Data to examine section start

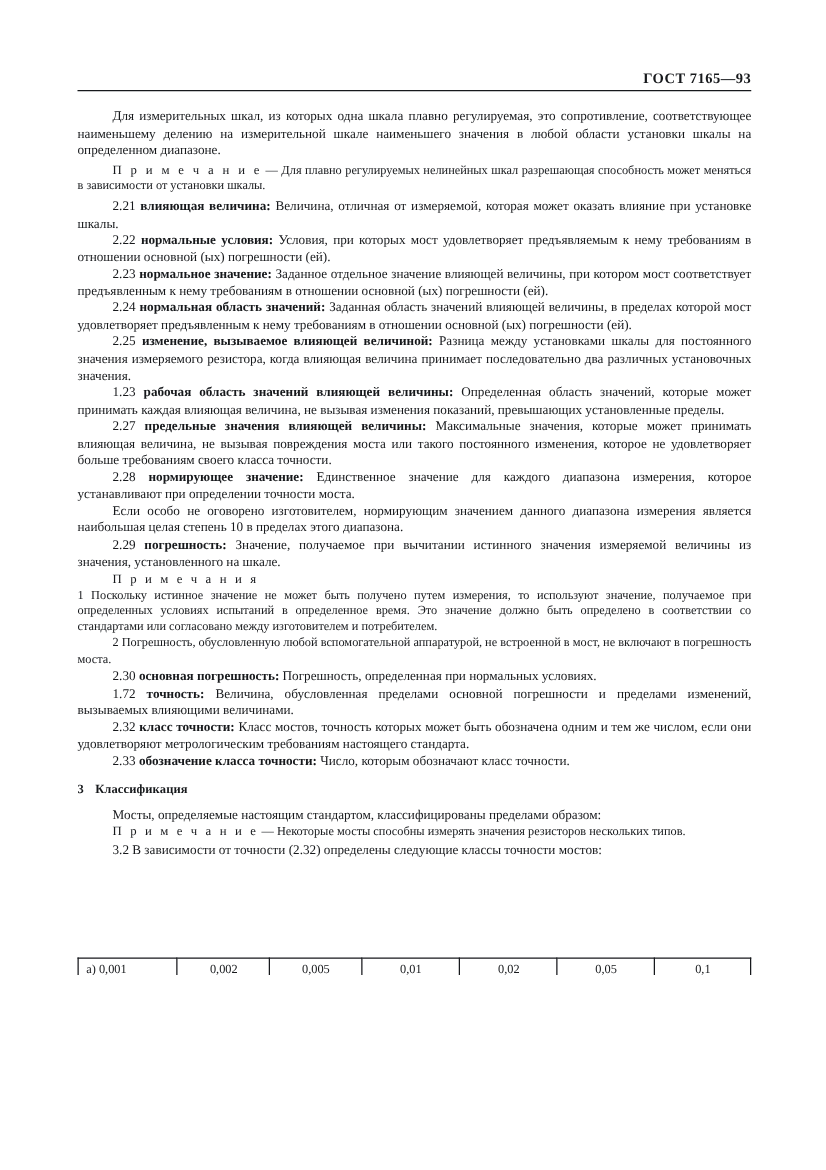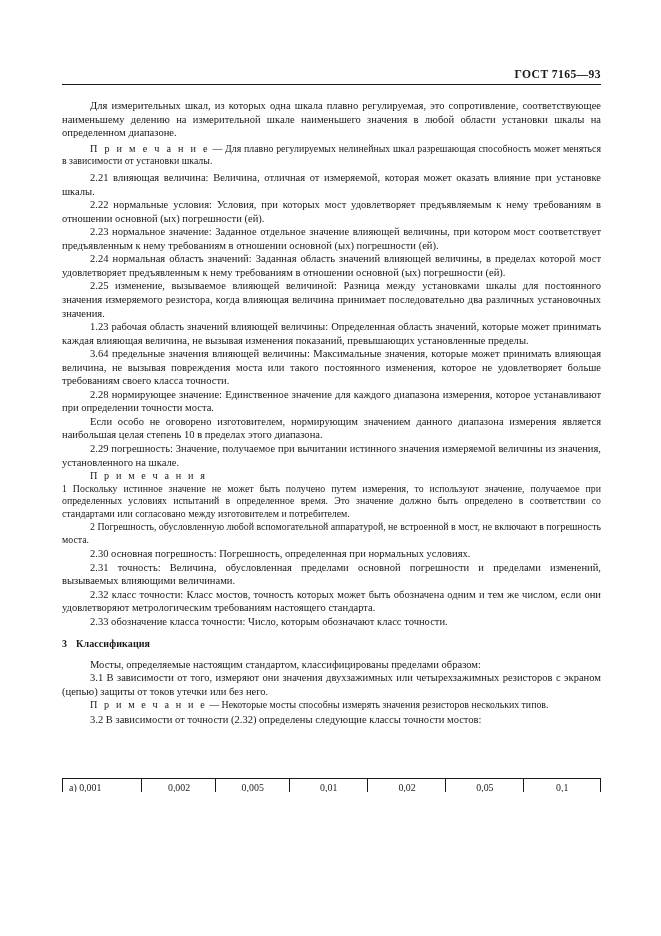--- a/index.html
+++ b/index.html
@@ -11,21 +11,21 @@
   body {
     width: 661px;
     height: 936px;
     position: relative;
     font-family: "Liberation Serif", "DejaVu Serif", serif;
     color: #17191c;
     -webkit-font-smoothing: antialiased;
   }
   .page {
     position: absolute;
-    left: 0; top: 16px;
+    left: 0; top: 4px;
     width: 661px;
     height: 776px;
     overflow: hidden;
   }
 
   
   .header {
     position: absolute;
     top: 52px;
     left: 62px;
@@ -50,21 +50,21 @@
   p {
     margin: 0;
     font-size: 10.55px;
     line-height: 13.55px;
     text-align: justify;
     text-justify: inter-word;
     hyphens: manual;
   }
   p.ind { text-indent: 28px; }
   p.cont { text-indent: 0; }
-  .term { font-weight: normal; margin-top: 32px; }
+  .term { font-weight: bold; margin-top: 32px; }
   .note-lbl {
     letter-spacing: 2.1px;
     font-size: 10.2px;
   }
   p.note {
     font-size: 9.85px;
     line-height: 12.7px;
     text-indent: 28px;
   }
   p.note.cont { text-indent: 0; }
@@ -144,55 +144,54 @@
     <p class="ind"><span>2.22</span> <span class="term">нормальные условия:</span><span> Условия, при которых мост удовлетворяет предъявляемым к нему требованиям в отношении основной (ых) погрешности (ей).</span></p>
 
     <p class="ind"><span>2.23</span> <span class="term">нормальное значение:</span><span> Заданное отдельное значение влияющей величины, при котором мост соответствует предъявленным к нему требованиям в отношении основной (ых) погрешности (ей).</span></p>
 
     <p class="ind"><span>2.24</span> <span class="term">нормальная область значений:</span><span> Заданная область значений влияющей величины, в пределах которой мост удовлетворяет предъявленным к нему требованиям в отношении основной (ых) погрешности (ей).</span></p>
 
     <p class="ind"><span>2.25</span> <span class="term">изменение, вызываемое влияющей величиной:</span><span> Разница между установками шкалы для постоянного значения измеряемого резистора, когда влияющая величина принимает последовательно два различных установочных значения.</span></p>
 
     <p class="ind"><span>1.23</span> <span class="term">рабочая область значений влияющей величины:</span><span> Определенная область значений, которые может принимать каждая влияющая величина, не вызывая изменения показаний, превышающих установленные пределы.</span></p>
 
-    <p class="ind"><span>3.64</span> <span class="term">предельные значения влияющей величины:</span><span> Максимальные значения, которые может принимать влияющая величина, не вызывая повреждения моста или такого постоянного изменения, которое не удовлетворяет больше требованиям своего класса точности.</span></p>
+    <p class="ind"><span>2.27</span> <span class="term">предельные значения влияющей величины:</span><span> Максимальные значения, которые может принимать влияющая величина, не вызывая повреждения моста или такого постоянного изменения, которое не удовлетворяет больше требованиям своего класса точности.</span></p>
 
     <p class="ind"><span>2.28</span> <span class="term">нормирующее значение:</span><span> Единственное значение для каждого диапазона измерения, которое устанавливают при определении точности моста.</span></p>
 
     <p class="ind">Если особо не оговорено изготовителем, нормирующим значением данного диапазона измерения является наибольшая целая степень 10 в пределах этого диапазона.</p>
 
     <p class="ind"><span>2.29</span> <span class="term">погрешность:</span><span> Значение, получаемое при вычитании истинного значения измеряемой величины из значения, установленного на шкале.</span></p>
 
     <div class="sp-xs"></div>
 
     <p class="note"><span class="note-lbl">П р и м е ч а н и я</span></p>
 
     <p class="note cont">1 Поскольку истинное значение не может быть получено путем измерения, то используют значение, получаемое при определенных условиях испытаний в определенное время. Это значение должно быть определено в соответствии со стандартами или согласовано между изготовителем и потребителем.</p>
 
     <p class="note">2 Погрешность, обусловленную любой вспомогательной аппаратурой, не встроенной в мост, не включают в погрешность моста.</p>
 
     <div class="sp-xs"></div>
 
     <p class="ind"><span>2.30</span> <span class="term">основная погрешность:</span><span> Погрешность, определенная при нормальных условиях.</span></p>
 
-    <p class="ind"><span>2.31</span> <span class="term">точность:</span><span> Величина, обусловленная пределами основной погрешности и пределами изменений, вызываемых влияющими величинами.</span></p>
+    <p class="ind"><span>1.72</span> <span class="term">точность:</span><span> Величина, обусловленная пределами основной погрешности и пределами изменений, вызываемых влияющими величинами.</span></p>
 
     <p class="ind"><span>2.32</span> <span class="term">класс точности:</span><span> Класс мостов, точность которых может быть обозначена одним и тем же числом, если они удовлетворяют метрологическим требованиям настоящего стандарта.</span></p>
 
     <p class="ind"><span>2.33</span> <span class="term">обозначение класса точности:</span><span> Число, которым обозначают класс точности.</span></p>
 
     <div class="sp-m"></div>
 
     <h2 class="section"><span class="num">3</span><span>Классификация</span></h2>
 
     <div class="sp-m"></div>
 
     <p class="ind">Мосты, определяемые настоящим стандартом, классифицированы пределами образом:</p>
 
-    <p class="ind"><span>3.1</span><span> В зависимости от того, измеряют они значения двухзажимных или четырехзажимных резисторов с экраном (цепью) защиты от токов утечки или без него.</span></p>
 
     <div class="sp-xs"></div>
 
     <p class="note"><span class="note-lbl">П р и м е ч а н и е</span><span> — Некоторые мосты способны измерять значения резисторов нескольких типов.</span></p>
 
     <div class="sp-xs"></div>
 
     <p class="ind"><span>3.2</span><span> В зависимости от точности (2.32) определены следующие классы точности мостов:</span></p>
 
   </div>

Data to examine section end

▶ _Work instructions_
Output a faithful copy of the data, with each picture left out.

▶ _Result below_
--- a/index.html
+++ b/index.html
@@ -11,21 +11,21 @@
   body {
     width: 661px;
     height: 936px;
     position: relative;
     font-family: "Liberation Serif", "DejaVu Serif", serif;
     color: #17191c;
     -webkit-font-smoothing: antialiased;
   }
   .page {
     position: absolute;
-    left: 0; top: 16px;
+    left: 0; top: 4px;
     width: 661px;
     height: 776px;
     overflow: hidden;
   }
 
   
   .header {
     position: absolute;
     top: 52px;
     left: 62px;
@@ -50,21 +50,21 @@
   p {
     margin: 0;
     font-size: 10.55px;
     line-height: 13.55px;
     text-align: justify;
     text-justify: inter-word;
     hyphens: manual;
   }
   p.ind { text-indent: 28px; }
   p.cont { text-indent: 0; }
-  .term { font-weight: normal; margin-top: 32px; }
+  .term { font-weight: bold; margin-top: 32px; }
   .note-lbl {
     letter-spacing: 2.1px;
     font-size: 10.2px;
   }
   p.note {
     font-size: 9.85px;
     line-height: 12.7px;
     text-indent: 28px;
   }
   p.note.cont { text-indent: 0; }
@@ -144,55 +144,54 @@
     <p class="ind"><span>2.22</span> <span class="term">нормальные условия:</span><span> Условия, при которых мост удовлетворяет предъявляемым к нему требованиям в отношении основной (ых) погрешности (ей).</span></p>
 
     <p class="ind"><span>2.23</span> <span class="term">нормальное значение:</span><span> Заданное отдельное значение влияющей величины, при котором мост соответствует предъявленным к нему требованиям в отношении основной (ых) погрешности (ей).</span></p>
 
     <p class="ind"><span>2.24</span> <span class="term">нормальная область значений:</span><span> Заданная область значений влияющей величины, в пределах которой мост удовлетворяет предъявленным к нему требованиям в отношении основной (ых) погрешности (ей).</span></p>
 
     <p class="ind"><span>2.25</span> <span class="term">изменение, вызываемое влияющей величиной:</span><span> Разница между установками шкалы для постоянного значения измеряемого резистора, когда влияющая величина принимает последовательно два различных установочных значения.</span></p>
 
     <p class="ind"><span>1.23</span> <span class="term">рабочая область значений влияющей величины:</span><span> Определенная область значений, которые может принимать каждая влияющая величина, не вызывая изменения показаний, превышающих установленные пределы.</span></p>
 
-    <p class="ind"><span>3.64</span> <span class="term">предельные значения влияющей величины:</span><span> Максимальные значения, которые может принимать влияющая величина, не вызывая повреждения моста или такого постоянного изменения, которое не удовлетворяет больше требованиям своего класса точности.</span></p>
+    <p class="ind"><span>2.27</span> <span class="term">предельные значения влияющей величины:</span><span> Максимальные значения, которые может принимать влияющая величина, не вызывая повреждения моста или такого постоянного изменения, которое не удовлетворяет больше требованиям своего класса точности.</span></p>
 
     <p class="ind"><span>2.28</span> <span class="term">нормирующее значение:</span><span> Единственное значение для каждого диапазона измерения, которое устанавливают при определении точности моста.</span></p>
 
     <p class="ind">Если особо не оговорено изготовителем, нормирующим значением данного диапазона измерения является наибольшая целая степень 10 в пределах этого диапазона.</p>
 
     <p class="ind"><span>2.29</span> <span class="term">погрешность:</span><span> Значение, получаемое при вычитании истинного значения измеряемой величины из значения, установленного на шкале.</span></p>
 
     <div class="sp-xs"></div>
 
     <p class="note"><span class="note-lbl">П р и м е ч а н и я</span></p>
 
     <p class="note cont">1 Поскольку истинное значение не может быть получено путем измерения, то используют значение, получаемое при определенных условиях испытаний в определенное время. Это значение должно быть определено в соответствии со стандартами или согласовано между изготовителем и потребителем.</p>
 
     <p class="note">2 Погрешность, обусловленную любой вспомогательной аппаратурой, не встроенной в мост, не включают в погрешность моста.</p>
 
     <div class="sp-xs"></div>
 
     <p class="ind"><span>2.30</span> <span class="term">основная погрешность:</span><span> Погрешность, определенная при нормальных условиях.</span></p>
 
-    <p class="ind"><span>2.31</span> <span class="term">точность:</span><span> Величина, обусловленная пределами основной погрешности и пределами изменений, вызываемых влияющими величинами.</span></p>
+    <p class="ind"><span>1.72</span> <span class="term">точность:</span><span> Величина, обусловленная пределами основной погрешности и пределами изменений, вызываемых влияющими величинами.</span></p>
 
     <p class="ind"><span>2.32</span> <span class="term">класс точности:</span><span> Класс мостов, точность которых может быть обозначена одним и тем же числом, если они удовлетворяют метрологическим требованиям настоящего стандарта.</span></p>
 
     <p class="ind"><span>2.33</span> <span class="term">обозначение класса точности:</span><span> Число, которым обозначают класс точности.</span></p>
 
     <div class="sp-m"></div>
 
     <h2 class="section"><span class="num">3</span><span>Классификация</span></h2>
 
     <div class="sp-m"></div>
 
     <p class="ind">Мосты, определяемые настоящим стандартом, классифицированы пределами образом:</p>
 
-    <p class="ind"><span>3.1</span><span> В зависимости от того, измеряют они значения двухзажимных или четырехзажимных резисторов с экраном (цепью) защиты от токов утечки или без него.</span></p>
 
     <div class="sp-xs"></div>
 
     <p class="note"><span class="note-lbl">П р и м е ч а н и е</span><span> — Некоторые мосты способны измерять значения резисторов нескольких типов.</span></p>
 
     <div class="sp-xs"></div>
 
     <p class="ind"><span>3.2</span><span> В зависимости от точности (2.32) определены следующие классы точности мостов:</span></p>
 
   </div>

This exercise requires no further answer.